Garlic Bread with Real Garlic Bits

Garlic is probably among the most important ordinary and inexpensive cooking ingredients. It imparts a fantastic taste that varies extensively depending on how it is cooked or prepared. It can provide different flavors from a subtle sweet to a mild piquant to a strong almost overpowering one. From the posts in this blog alone, you can find many diverse uses of garlic in various food preparations where the rather simple garlic assumes a major role in creating a truly tasty dish.

The delicious Gambas Al Ajillo is basically shrimp in lots of garlic. The wonderful Shrimp and Garlic Pizza is surprisingly good with just the two toppings, shrimp and garlic, plus some cheese. The widely popular Garlic Fried Rice of the Philippines is mainly fried leftover rice and garlic and yet sumptuous and very delicious. The Toasted Chili and Garlic is so versatile and particularly impressive as add-on to dips and in making ordinary soupy dishes extra special entrees.

Garlic is a species in the onion family “Alliaceae”. Its close relatives include the onion, shallot, leek and chive. It has a characteristic pungent, spicy flavor that mellows and sweetens considerably with cooking. A bulb of garlic, the most commonly used part of the plant, is divided into numerous fleshy sections called cloves. The leaves, stems and flowers on the head are also edible and are most often consumed while immature and still tender.

In praise of the versatile ingredient, another garlic laden dish will be the feature of this post – Garlic Bread. Garlic bread typically consists of crusty bread topped with garlic and olive oil or as many restaurants now prefer, melted butter. It is often eaten as a simple accompaniment to pasta and other Italian dishes. It is either grilled or broiled until toasted or baked in an oven. A modern variation on the recipe tops the garlic bread with a variety of cheeses, often mozzarella, cheddar or feta.

Typically garlic bread is made from baguette or Italian or French long and narrow loaf. However, other similar types of loaf bread can be used when you don’t have baguette at hand. In fact, I used even ordinary crusty type of bread and it’s also wonderful like this local loaf bread of Sri Lanka.

For the one loaf bread above, the other ingredients needed are 1 head garlic, peeled and minced, 1 stick unsalted butter, to be melted, ½ tsp dried oregano, ½ tsp dried parsley, a pinch of salt and 2 stalks fresh flat leaf parsley. If salted butter is what you have, use it by all means but just adjust the amount of salt.

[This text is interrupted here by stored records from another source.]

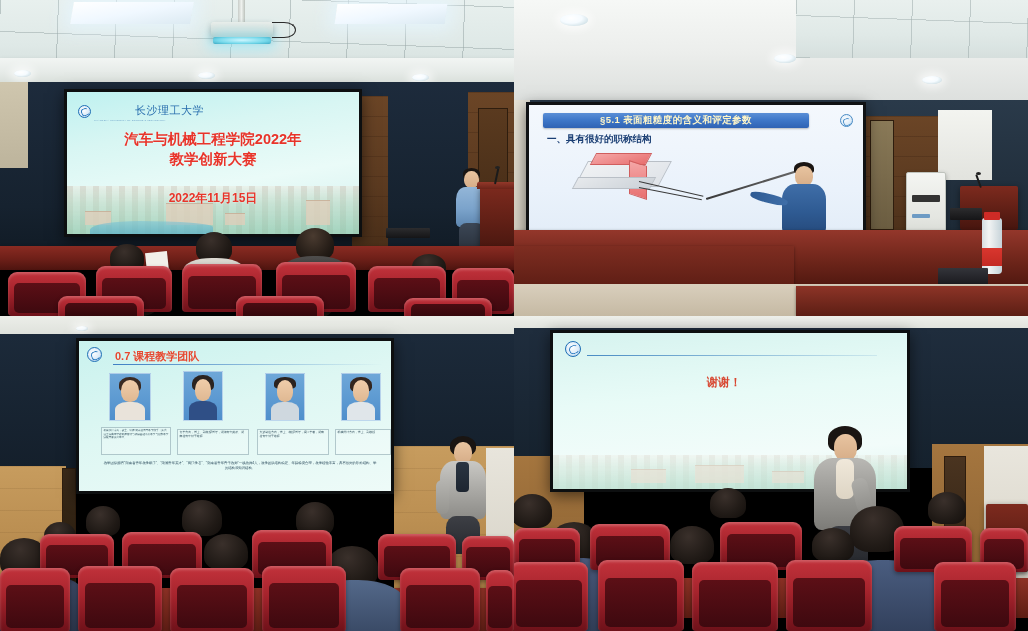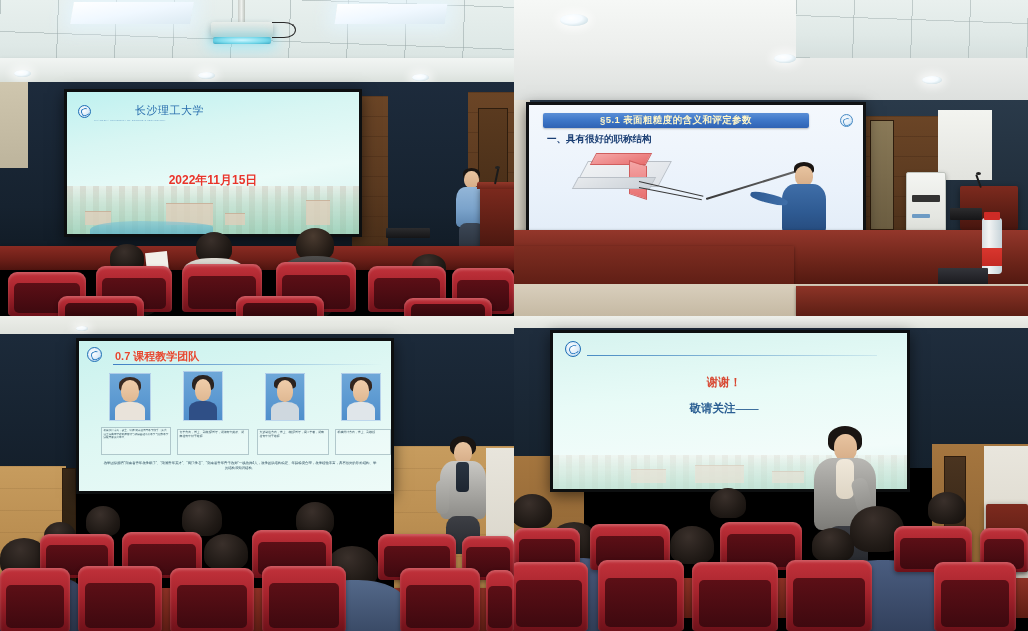"汽车与机械工程学院2022年" div.slide-title-main { html: none -> <div>汽车与机械工程学院2022年 教学创新大赛</div> }
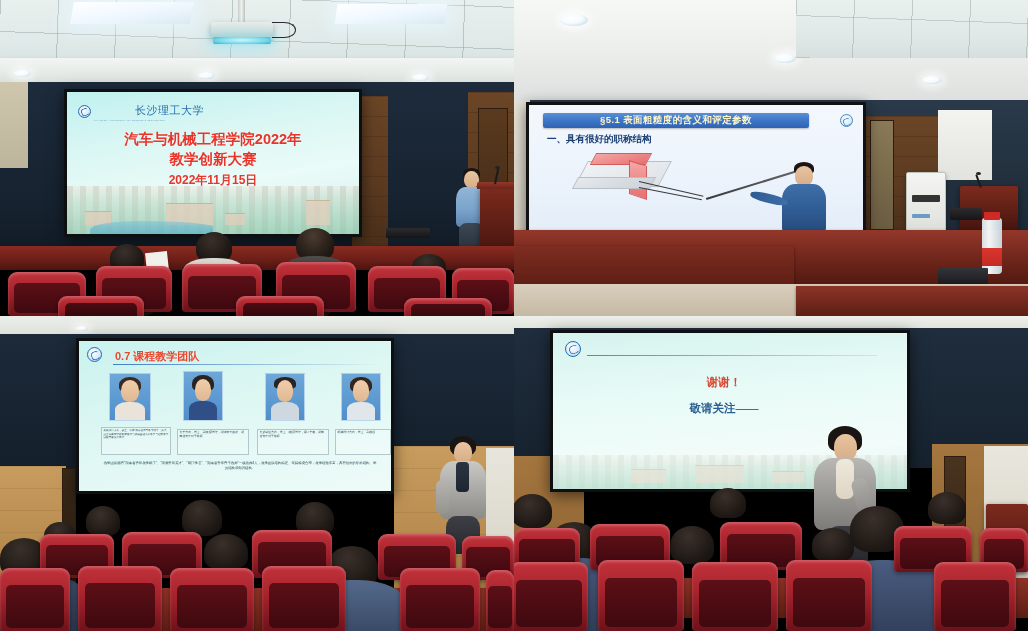"2022年11月15日" div.slide-date { top: 80px -> 98px }
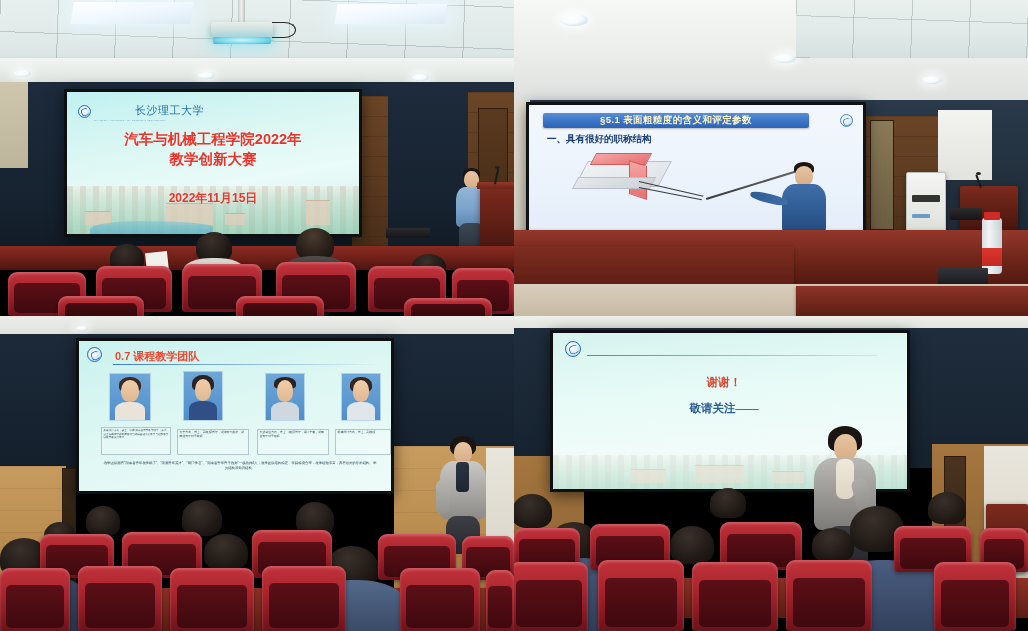"敬请关注——" div.thanks-line { html: <div>敬请关注——</div> -> none }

First, using a sharp bread knife, slice the bread to about ¾ inch thick. If you are using baguette, slice it in half along the entire length. Then cut them into manageable lengths, about 6 to 8 inches. For my loaf, I sliced it in such a way that its slice has an outer part as shown below.

Before proceeding, preheat the oven to 350°F or about 175 °C. Doing this will save you a considerable amount of time in the kitchen. :-)

In a small sauce pan, melt the butter on a very low heat. Lifting and swirling pan as necessary to control the temperature and just melt the butter and not heat it to oil consistency. Turn the heat off and add the minced garlic to the melted butter, stirring lightly. Add inn the oregano, dried parsley and salt and stir to blend. Finally add in the fresh parsley and stir once more.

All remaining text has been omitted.